L'ONU HA APPROVATO IL CESSATE IL FUOCO A GAZA. SE IGNORATO, POSSIBILE UN INTERVENTO MILITARE.

Redzione, 26 marzo 2024.

Ieri, 25 marzo,  il Consiglio di Sicurezza dell’ONU ha adottato una risoluzione che chiede un cessate il fuoco immediato nella Gaza devastata dalla guerra durante il Ramadan e chiede il rilascio immediato e incondizionato di tutti gli ostaggi.

Dall'ottobre scorso,  l'operazione militare israeliana ha causato la morte di oltre 32.000 palestinesi, per lo più donne e bambini, lo sfollamento di circa 1,7 milioni e la distruzione di massa in tutta l'enclave.

La Risoluzione 2728 (2024), adottata dai quindici membri che compongono il Consiglio di Sicurezza, è passata con 14 voti favorevoli e grazie all'astensione degli Stati Uniti che fino ad ora, invece, avevano opposto il loro veto, fermando l'adozione.

Richiesti anche  il rilascio immediato e incondizionato di tutti gli ostaggi, la garanzia  dell’accesso umanitario per far fronte alle esigenze mediche e umanitarie, il rispetto degli obblighi ai sensi del diritto internazionale in relazione a tutte le persone detenute.

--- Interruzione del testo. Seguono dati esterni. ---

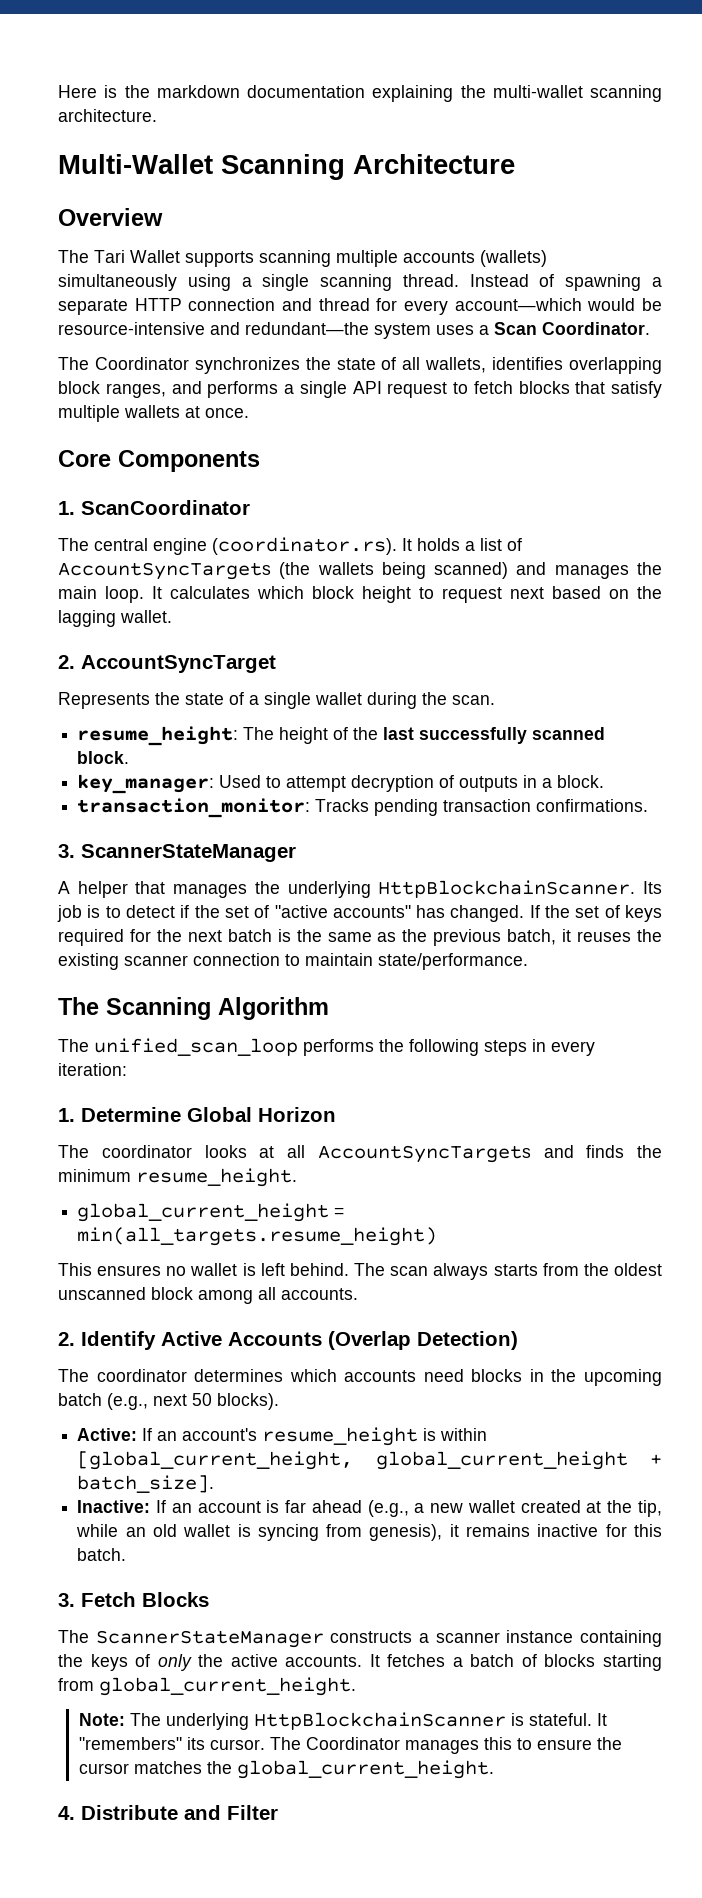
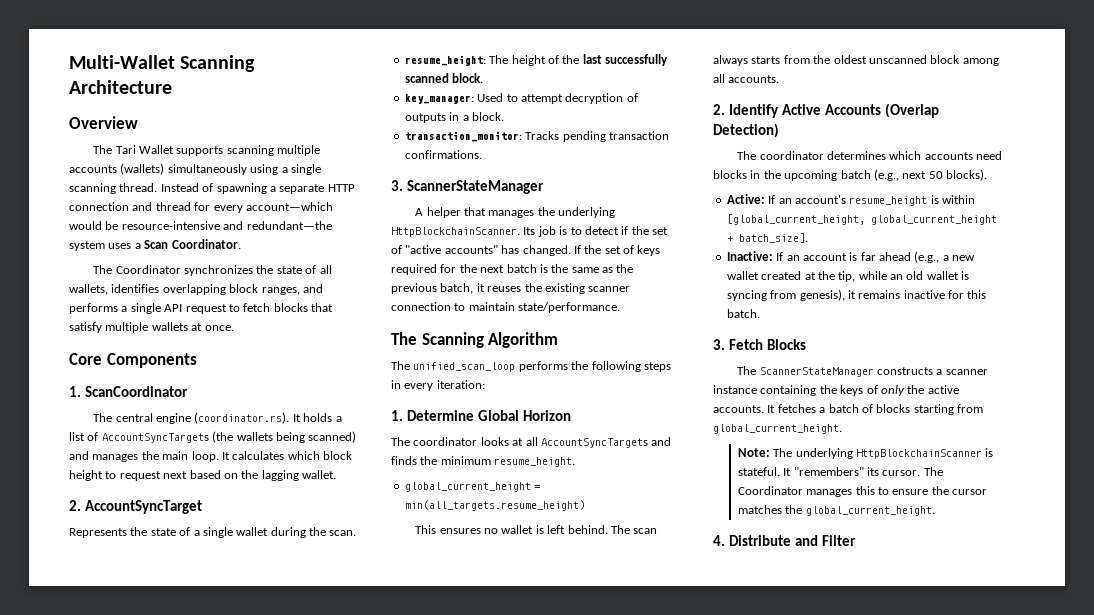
- Here is the markdown documentation explaining the multi-wallet scanning architecture.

Israele potrebbe sfidare anche l'ONU ignorandone la Risoluzione di ieri.

Intanto, interpreta ciò che non è da interpretare, ritenendo che il cessate il fuoco sia previsto a fronte del rilascio di tutti gli ostaggi.

Ma, non è ciò che è stato scritto, nessuna connessione di causalità è espressa nella Risoluzione, mentre sono indicate, in semplice elenco, le azioni da adottare. 

L'isolamento di Israele è già un fatto e il nuovo atteggiamento americano peggiora la sua situazione. 

L’ONU ha la responsabilità di difendere le popolazioni degli stati che subiscono una lesione profonda dei propri diritti fondamentali e questo è certamente il caso della Palestina. 

L'extrema ratio, vanificato ogni sforzo diplomatico, potrebbe essere l'intervento militare ONU a Rafah per alzare uno scudo che protegga la popolazione che rischia di essere sterminata.

Una soluzione possibile di emergenza che dovrebbe avere carattere temporaneo e seguita da un ennesimo tentativo diplomatico di composizione della crisi.

Il "genocidio" che caratterizza la condizione attuale a Gaza, sarebbe un motivo più che sufficiente persino per tentare di rovesciare l'attuale governo israeliano che sta privando del diritto fondamentale alla vita l'intera popolazione di Gaza.

La risoluta ambizione di Netanyahu (e di tutti quelli che sognano di godersi  le nuove e lussuose ville sulle spiagge di Gaza....) è al capolinea e trascina, obtorto collo, l'atteggiamento di Biden che non potrà farsi carico della strage definitiva a Rafah mentre è esposto anche in casa con le presidenziali dietro la porta.